Several UNCHR officials voiced worry for the fate of almost 300,000 people born in Dominican Republic since 1929. Gonzalo Vargas Llosa, UNHCR’s Chief of Mission in Santo Domingo explained, “it is difficult to image the devastation of being told you are no longer a citizen of the country where you were born and lived your entire life.” Shelly Pitterman, UNHCR’s Regiona; Representative for the U.S. and Caribbean furthered these concerns by discussing a potential risk of these people being stripped of a recognized nationality, and how it is a “basic principle of international law that no one be deprived of a nationality if that action leads to statelessness.”
According to the ruling, the people should not have nationality because their parents were considered “in transit” and were never truly citizens of the Dominican Republic. Defending the ruling against a backlash of humanitarian supporters, Roberto Rosario, President of the Central Electoral Board, states, “The ruling unifies the country,” and “clarifies and defines a legal way and provides a framework to seek a humanitarian way of for those people.”
However, within the harsh criticism of so many humanitarians, information has leaked about the working conditions for Haitian descendents in the nation’s profitable sugar cane trade. The U.S. was able to conduct reports, and found Haitian sugar cane workers were underpaid, and worked in unsanitary conditions.
Additionally, children of Haitian descent have lived the effects of the hardship caused by a ruling in 2008, because parents were undocumented. School-aged children were stripped of the opportunity to take required standardized tests because they lacked their birth certificate.

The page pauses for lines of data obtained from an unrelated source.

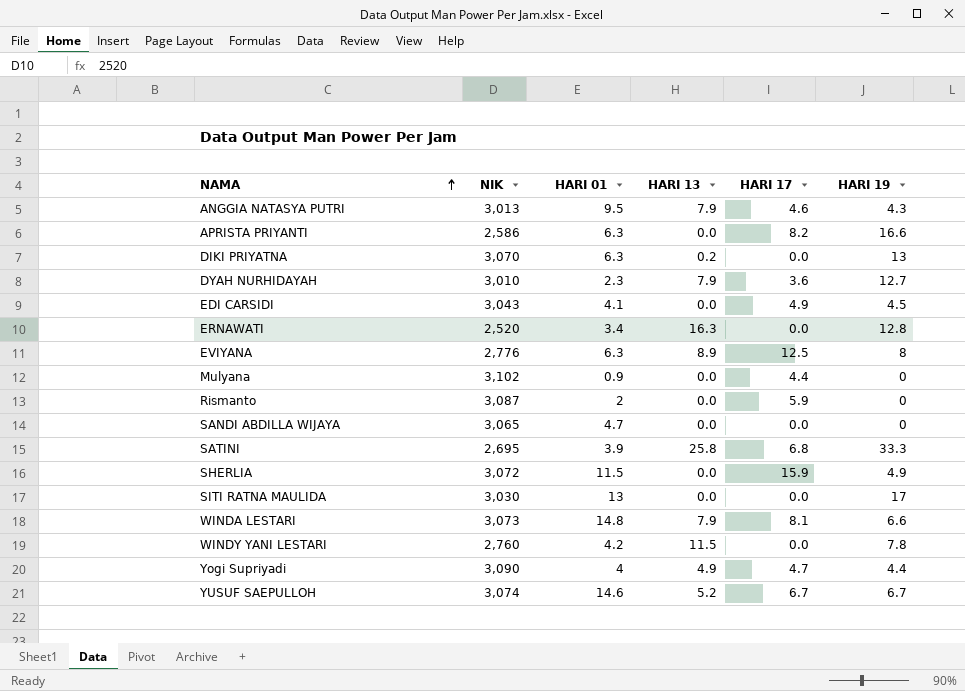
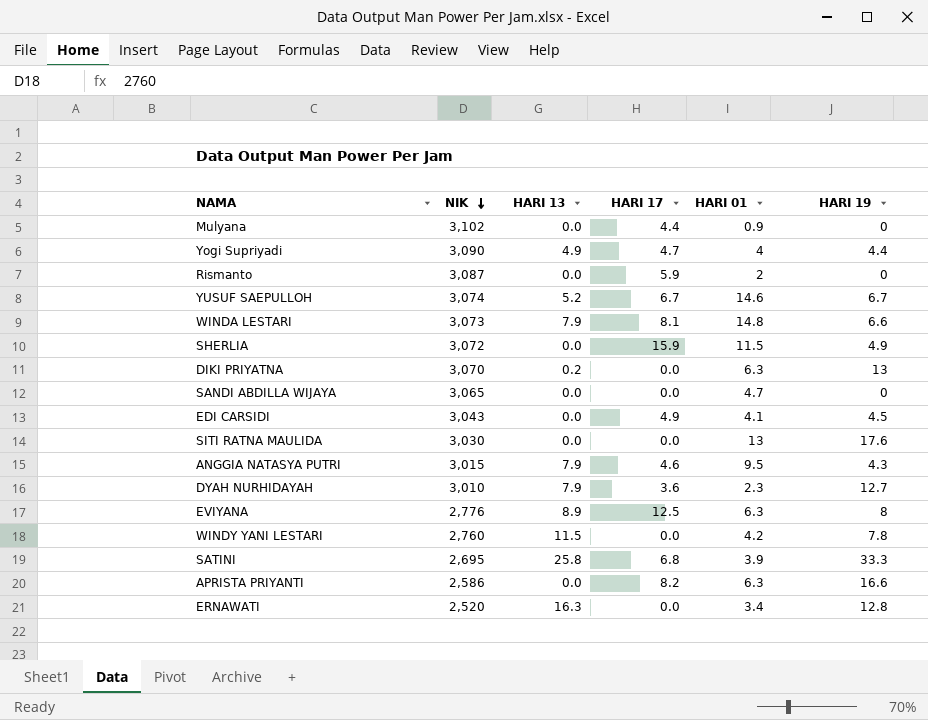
row order: NAMA ascending -> NIK descending
column HARI 01 | position: 3 -> 5
SITI RATNA MAULIDA | HARI 19: 17 -> 17.6
ANGGIA NATASYA PUTRI | NIK: 3,013 -> 3,015

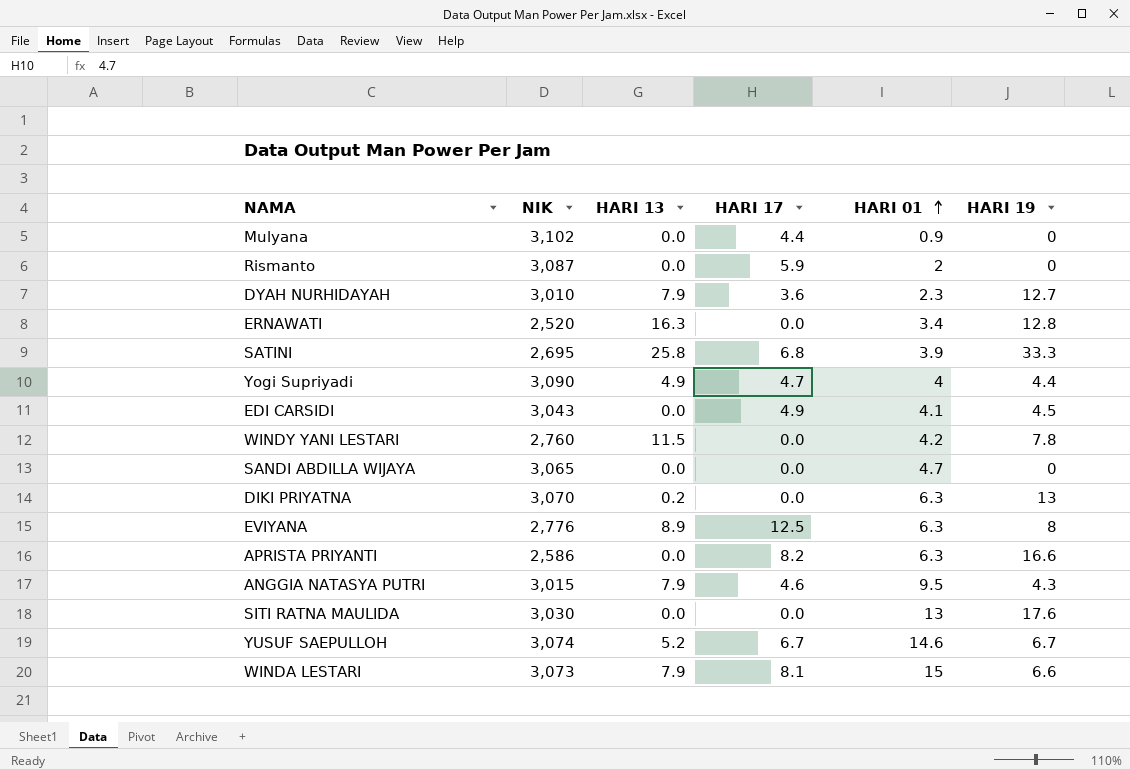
row order: NIK descending -> HARI 01 ascending
row SHERLIA: 3,072 | 0.0 | 15.9 | 11.5 | 4.9 -> none
WINDA LESTARI | HARI 01: 14.8 -> 15

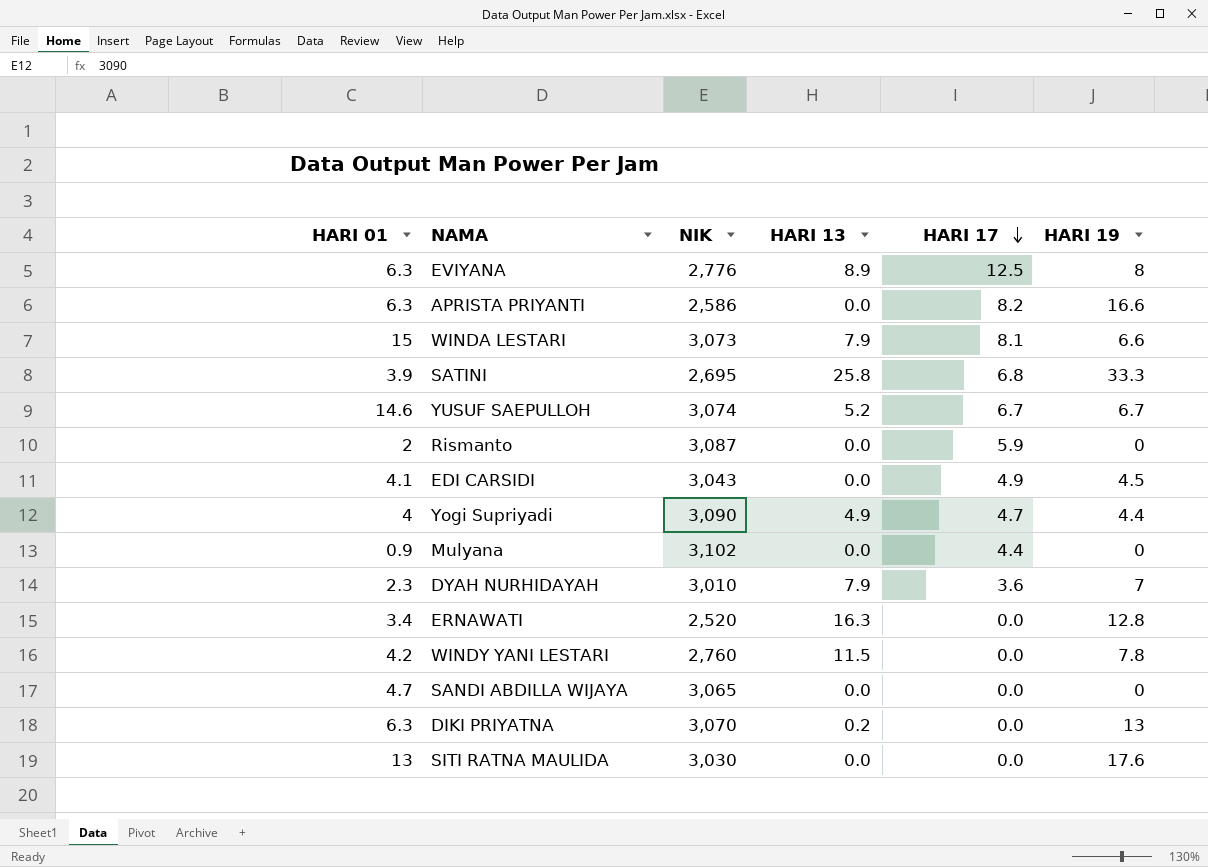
row order: HARI 01 ascending -> HARI 17 descending
column HARI 01 | position: 5 -> 1
row ANGGIA NATASYA PUTRI: 3,015 | 7.9 | 4.6 | 9.5 | 4.3 -> none
DYAH NURHIDAYAH | HARI 19: 12.7 -> 7

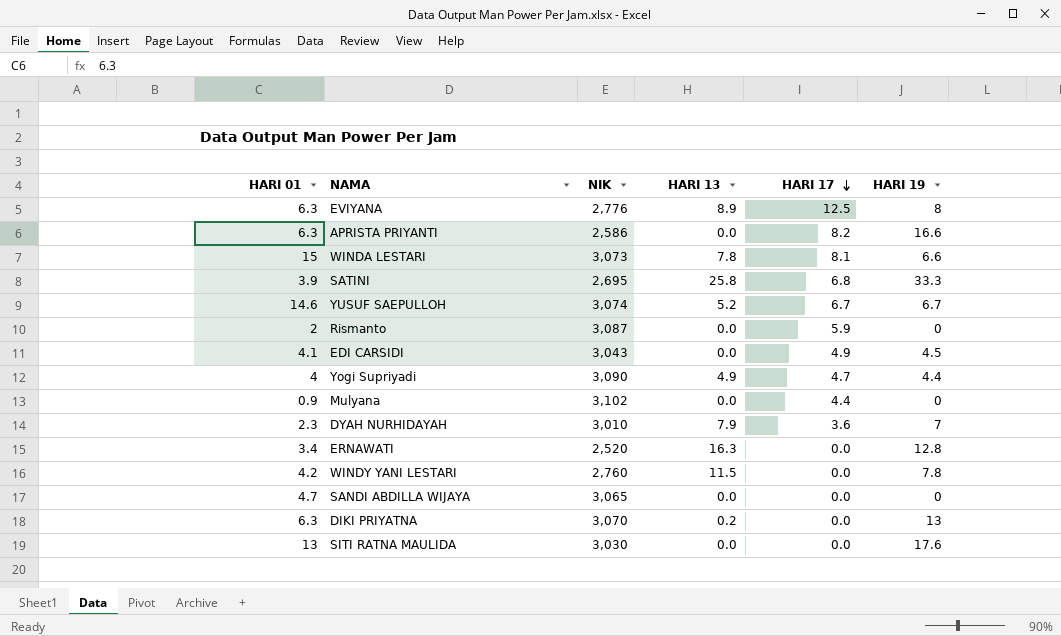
WINDA LESTARI | HARI 13: 7.9 -> 7.8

Ms. Deguis’s lawyer states, “It’s essentially a life suspended.” U.S. involvement is at a consequential place in this case, as the U.S. imports more sugar from the Dominican Republic than any other nation. The U.S. Department of Labor announced it will revisit the situation involving labor laws in six months and a year.
As for the court ruling, Roman Catholic priest Father Christopher Hartley described the situation saying, “The truth is finally coming out.” Haitian officials will consult with UN members on how to further respond to the ruling.